[WHAT THE TASK REQUIRES] Only lines that contain the word "boven" are to be returned from the data below.
[[ AVAILABLE DATA open ]]
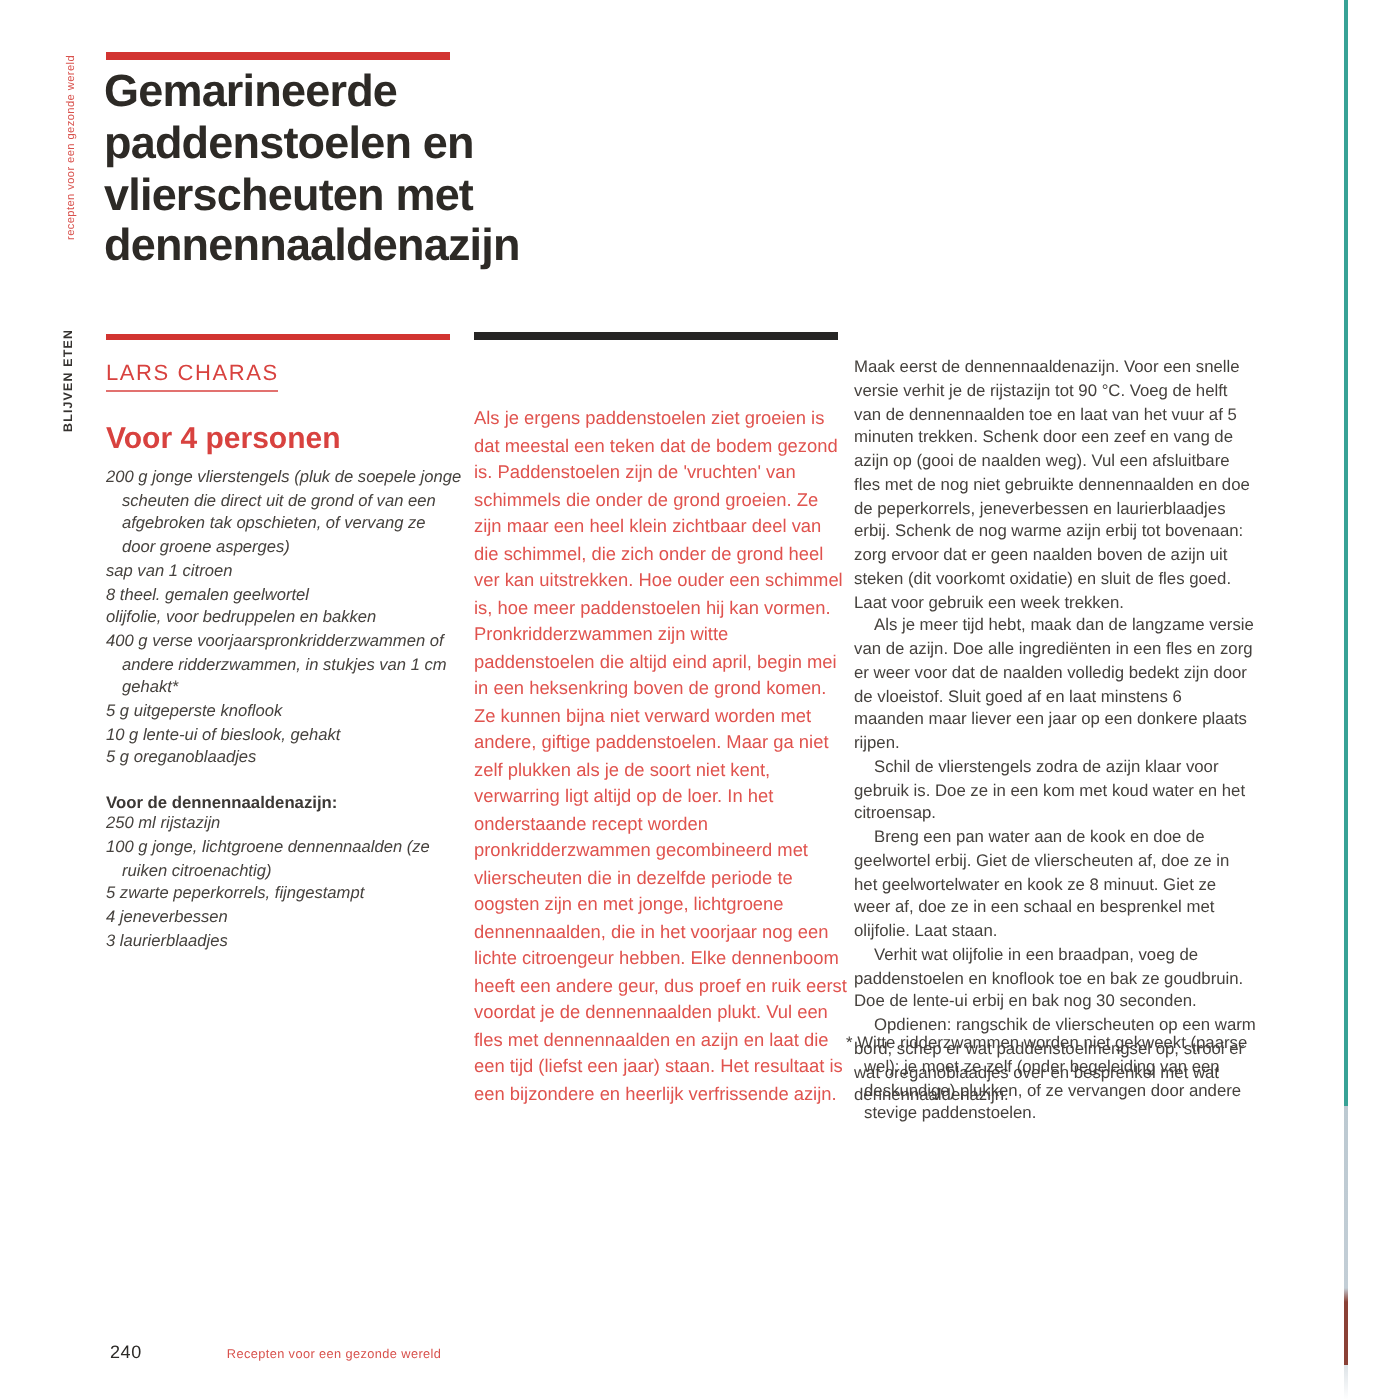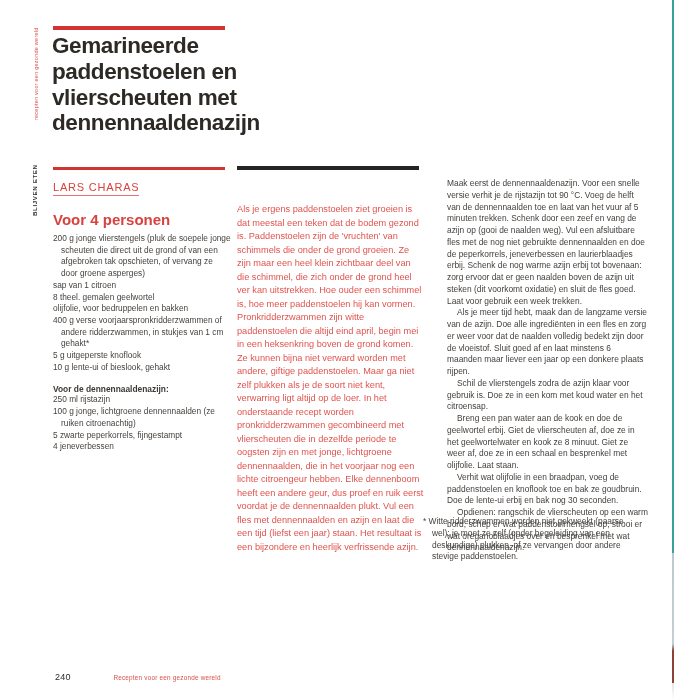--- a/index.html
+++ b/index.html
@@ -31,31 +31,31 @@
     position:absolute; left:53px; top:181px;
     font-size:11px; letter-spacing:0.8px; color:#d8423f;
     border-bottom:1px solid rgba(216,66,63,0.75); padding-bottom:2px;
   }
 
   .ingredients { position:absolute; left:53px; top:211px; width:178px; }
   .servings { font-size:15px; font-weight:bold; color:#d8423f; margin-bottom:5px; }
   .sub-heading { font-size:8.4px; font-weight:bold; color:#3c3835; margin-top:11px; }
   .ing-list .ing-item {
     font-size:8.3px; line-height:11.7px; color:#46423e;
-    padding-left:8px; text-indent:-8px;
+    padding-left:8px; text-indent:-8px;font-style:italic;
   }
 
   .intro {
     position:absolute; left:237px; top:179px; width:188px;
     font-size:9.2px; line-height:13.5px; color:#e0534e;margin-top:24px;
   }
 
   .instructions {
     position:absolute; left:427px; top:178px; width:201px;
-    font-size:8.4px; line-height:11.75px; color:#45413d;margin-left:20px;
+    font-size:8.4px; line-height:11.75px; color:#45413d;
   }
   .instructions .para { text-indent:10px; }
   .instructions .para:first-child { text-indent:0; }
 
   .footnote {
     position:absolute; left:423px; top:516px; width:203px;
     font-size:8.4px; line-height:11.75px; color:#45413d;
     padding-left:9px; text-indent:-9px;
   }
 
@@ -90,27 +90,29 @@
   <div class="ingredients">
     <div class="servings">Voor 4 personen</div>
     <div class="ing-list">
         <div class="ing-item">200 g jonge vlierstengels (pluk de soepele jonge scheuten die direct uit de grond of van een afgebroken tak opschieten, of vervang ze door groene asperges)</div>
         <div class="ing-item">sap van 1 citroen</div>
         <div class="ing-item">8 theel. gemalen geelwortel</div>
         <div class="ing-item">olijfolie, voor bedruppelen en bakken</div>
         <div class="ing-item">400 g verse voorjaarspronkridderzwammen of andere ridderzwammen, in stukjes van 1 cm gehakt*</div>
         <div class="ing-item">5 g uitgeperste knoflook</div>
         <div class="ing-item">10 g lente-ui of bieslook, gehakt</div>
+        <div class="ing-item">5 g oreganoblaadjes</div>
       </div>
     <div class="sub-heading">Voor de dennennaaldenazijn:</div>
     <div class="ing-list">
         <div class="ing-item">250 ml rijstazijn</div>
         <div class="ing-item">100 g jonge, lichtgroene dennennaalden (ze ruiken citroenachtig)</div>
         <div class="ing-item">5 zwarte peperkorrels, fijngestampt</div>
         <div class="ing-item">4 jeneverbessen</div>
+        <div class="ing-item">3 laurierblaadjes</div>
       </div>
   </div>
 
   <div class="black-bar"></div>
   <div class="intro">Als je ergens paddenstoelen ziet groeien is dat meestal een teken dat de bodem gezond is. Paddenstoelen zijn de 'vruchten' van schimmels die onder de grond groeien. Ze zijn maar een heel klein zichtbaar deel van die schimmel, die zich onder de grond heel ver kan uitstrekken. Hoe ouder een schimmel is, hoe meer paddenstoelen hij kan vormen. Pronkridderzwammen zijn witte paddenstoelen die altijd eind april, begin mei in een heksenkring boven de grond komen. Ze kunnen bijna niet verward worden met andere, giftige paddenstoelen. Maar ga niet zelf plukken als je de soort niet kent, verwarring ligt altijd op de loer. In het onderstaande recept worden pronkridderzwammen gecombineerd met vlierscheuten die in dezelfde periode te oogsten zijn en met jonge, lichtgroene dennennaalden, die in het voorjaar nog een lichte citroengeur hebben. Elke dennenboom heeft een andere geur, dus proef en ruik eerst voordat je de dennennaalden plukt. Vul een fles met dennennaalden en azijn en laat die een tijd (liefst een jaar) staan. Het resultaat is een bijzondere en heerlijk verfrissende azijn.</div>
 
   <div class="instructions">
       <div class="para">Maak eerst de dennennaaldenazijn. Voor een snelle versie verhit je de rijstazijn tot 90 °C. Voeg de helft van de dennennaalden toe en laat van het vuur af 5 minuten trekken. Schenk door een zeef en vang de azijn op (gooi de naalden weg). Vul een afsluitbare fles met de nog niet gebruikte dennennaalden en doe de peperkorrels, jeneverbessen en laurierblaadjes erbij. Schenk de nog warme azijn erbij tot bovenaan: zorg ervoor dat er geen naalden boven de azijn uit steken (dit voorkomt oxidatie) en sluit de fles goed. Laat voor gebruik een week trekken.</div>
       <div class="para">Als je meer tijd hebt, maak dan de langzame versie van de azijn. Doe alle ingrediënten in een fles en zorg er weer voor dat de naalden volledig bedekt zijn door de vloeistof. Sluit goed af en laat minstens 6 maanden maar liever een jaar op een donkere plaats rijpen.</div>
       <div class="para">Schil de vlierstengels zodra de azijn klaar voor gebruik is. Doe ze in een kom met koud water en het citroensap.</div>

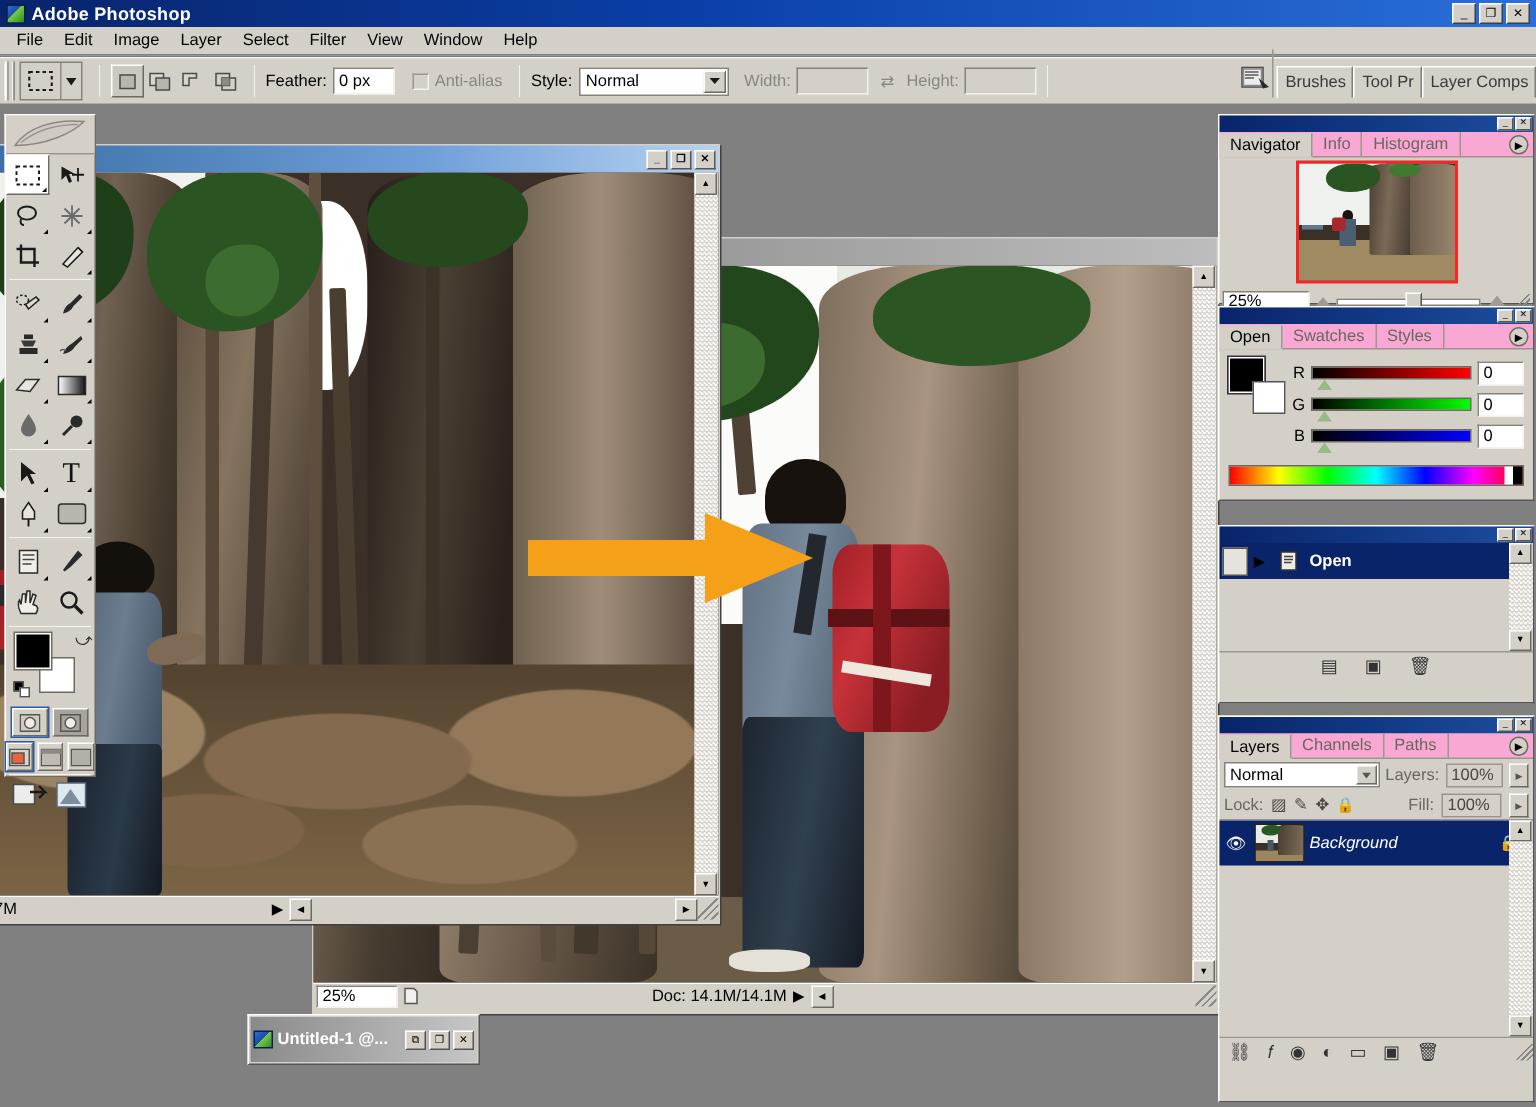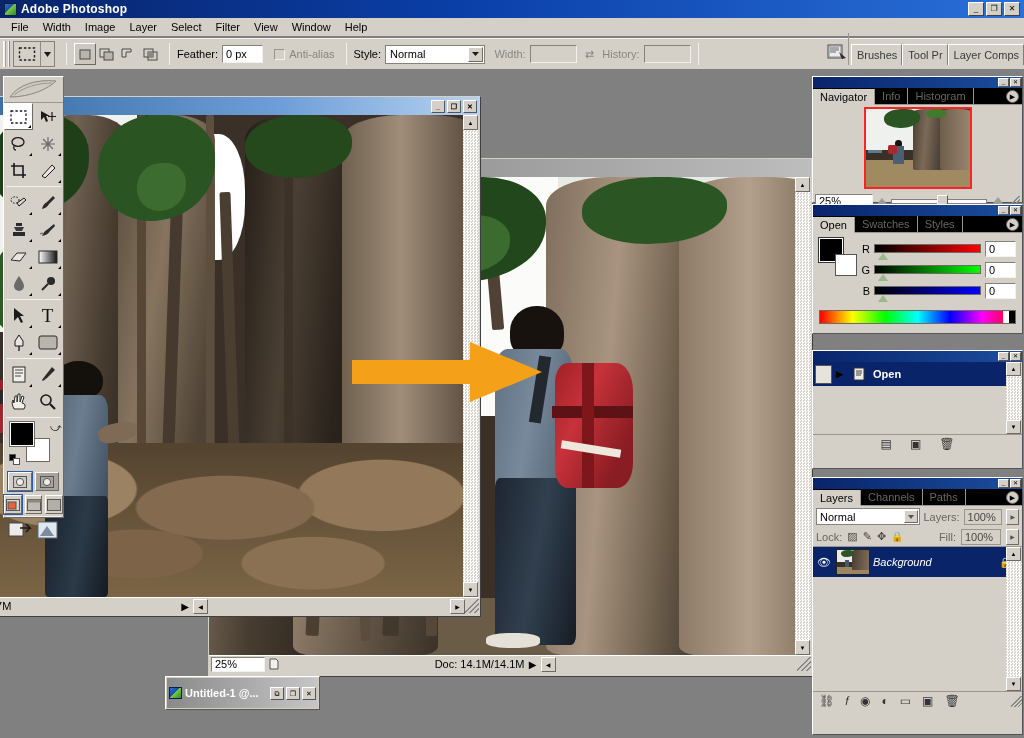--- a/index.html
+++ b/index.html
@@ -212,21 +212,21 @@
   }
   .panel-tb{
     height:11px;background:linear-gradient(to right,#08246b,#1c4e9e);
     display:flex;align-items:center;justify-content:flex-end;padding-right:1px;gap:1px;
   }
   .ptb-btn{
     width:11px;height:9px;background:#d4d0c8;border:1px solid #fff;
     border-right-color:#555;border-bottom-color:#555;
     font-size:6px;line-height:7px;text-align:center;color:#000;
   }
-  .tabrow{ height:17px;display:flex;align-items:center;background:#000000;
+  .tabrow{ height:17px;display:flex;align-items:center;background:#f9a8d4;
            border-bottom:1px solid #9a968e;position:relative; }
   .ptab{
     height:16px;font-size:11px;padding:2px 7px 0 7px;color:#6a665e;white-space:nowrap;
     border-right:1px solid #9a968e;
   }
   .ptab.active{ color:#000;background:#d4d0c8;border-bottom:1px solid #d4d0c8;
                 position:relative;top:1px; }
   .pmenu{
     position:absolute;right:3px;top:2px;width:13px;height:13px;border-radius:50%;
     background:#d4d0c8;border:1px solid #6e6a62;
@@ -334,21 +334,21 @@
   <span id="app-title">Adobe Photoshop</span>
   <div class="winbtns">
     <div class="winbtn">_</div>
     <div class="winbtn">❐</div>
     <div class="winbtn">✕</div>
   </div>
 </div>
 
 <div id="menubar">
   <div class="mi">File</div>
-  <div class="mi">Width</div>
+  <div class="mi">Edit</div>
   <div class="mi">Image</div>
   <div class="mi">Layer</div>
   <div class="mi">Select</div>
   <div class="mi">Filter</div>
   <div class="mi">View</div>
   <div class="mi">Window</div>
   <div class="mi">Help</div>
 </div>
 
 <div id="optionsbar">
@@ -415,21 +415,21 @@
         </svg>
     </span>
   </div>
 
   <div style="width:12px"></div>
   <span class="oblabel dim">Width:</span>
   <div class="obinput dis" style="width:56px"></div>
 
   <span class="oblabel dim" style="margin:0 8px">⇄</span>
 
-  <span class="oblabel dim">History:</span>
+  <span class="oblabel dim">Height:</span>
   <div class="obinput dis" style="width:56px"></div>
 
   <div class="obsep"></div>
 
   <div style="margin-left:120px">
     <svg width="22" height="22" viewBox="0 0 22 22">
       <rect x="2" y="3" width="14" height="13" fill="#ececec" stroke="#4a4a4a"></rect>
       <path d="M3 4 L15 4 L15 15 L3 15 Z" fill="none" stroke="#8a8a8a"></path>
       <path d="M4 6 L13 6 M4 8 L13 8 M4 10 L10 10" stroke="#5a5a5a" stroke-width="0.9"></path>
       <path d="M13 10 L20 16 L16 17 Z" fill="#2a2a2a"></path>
[[ AVAILABLE DATA closed ]]
[OUTPUT BELOW]
   <div class="intro">Als je ergens paddenstoelen ziet groeien is dat meestal een teken dat de bodem gezond is. Paddenstoelen zijn de 'vruchten' van schimmels die onder de grond groeien. Ze zijn maar een heel klein zichtbaar deel van die schimmel, die zich onder de grond heel ver kan uitstrekken. Hoe ouder een schimmel is, hoe meer paddenstoelen hij kan vormen. Pronkridderzwammen zijn witte paddenstoelen die altijd eind april, begin mei in een heksenkring boven de grond komen. Ze kunnen bijna niet verward worden met andere, giftige paddenstoelen. Maar ga niet zelf plukken als je de soort niet kent, verwarring ligt altijd op de loer. In het onderstaande recept worden pronkridderzwammen gecombineerd met vlierscheuten die in dezelfde periode te oogsten zijn en met jonge, lichtgroene dennennaalden, die in het voorjaar nog een lichte citroengeur hebben. Elke dennenboom heeft een andere geur, dus proef en ruik eerst voordat je de dennennaalden plukt. Vul een fles met dennennaalden en azijn en laat die een tijd (liefst een jaar) staan. Het resultaat is een bijzondere en heerlijk verfrissende azijn.</div>
       <div class="para">Maak eerst de dennennaaldenazijn. Voor een snelle versie verhit je de rijstazijn tot 90 °C. Voeg de helft van de dennennaalden toe en laat van het vuur af 5 minuten trekken. Schenk door een zeef en vang de azijn op (gooi de naalden weg). Vul een afsluitbare fles met de nog niet gebruikte dennennaalden en doe de peperkorrels, jeneverbessen en laurierblaadjes erbij. Schenk de nog warme azijn erbij tot bovenaan: zorg ervoor dat er geen naalden boven de azijn uit steken (dit voorkomt oxidatie) en sluit de fles goed. Laat voor gebruik een week trekken.</div>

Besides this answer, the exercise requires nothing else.